Task description
When you reproduce these records, keep every word exactly and drop the images.

━━━ Information supplied ━━━

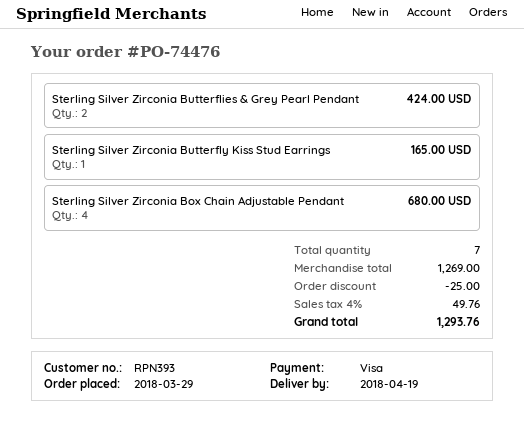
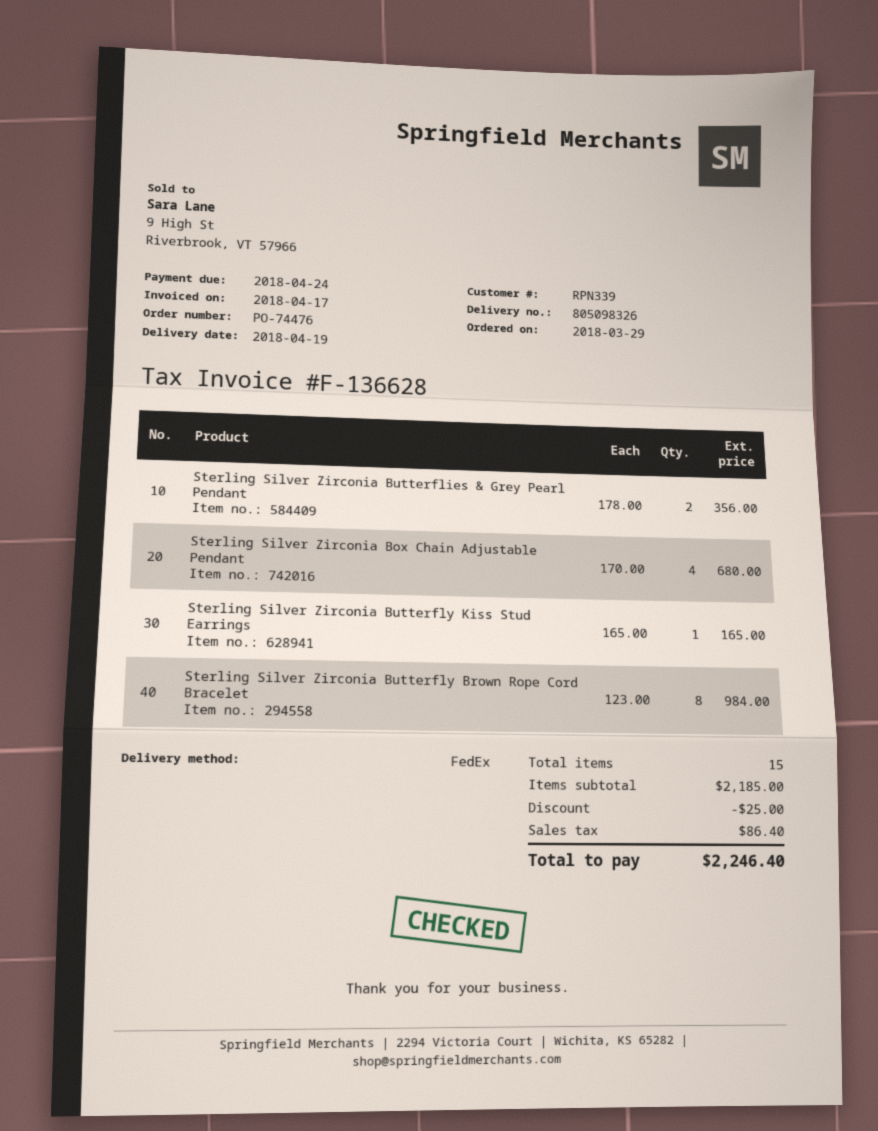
customer number: RPN393 -> RPN339
Sterling Silver Zirconia Butterflies & Grey Pearl Pendant: 2 for 424.00 -> 2 for 356.00
Sterling Silver Zirconia Butterfly Brown Rope Cord Bracelet: none -> 8 for 984.00
total quantity: 7 -> 15
subtotal: 1269.00 -> 2185.00
tax: 49.76 -> 86.40
total: 1293.76 -> 2246.40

━━━

Your solution
customer number: RPN393 -> RPN339
Sterling Silver Zirconia Butterflies & Grey Pearl Pendant: 2 for 424.00 -> 2 for 356.00
Sterling Silver Zirconia Butterfly Brown Rope Cord Bracelet: none -> 8 for 984.00
total quantity: 7 -> 15
subtotal: 1269.00 -> 2185.00
tax: 49.76 -> 86.40
total: 1293.76 -> 2246.40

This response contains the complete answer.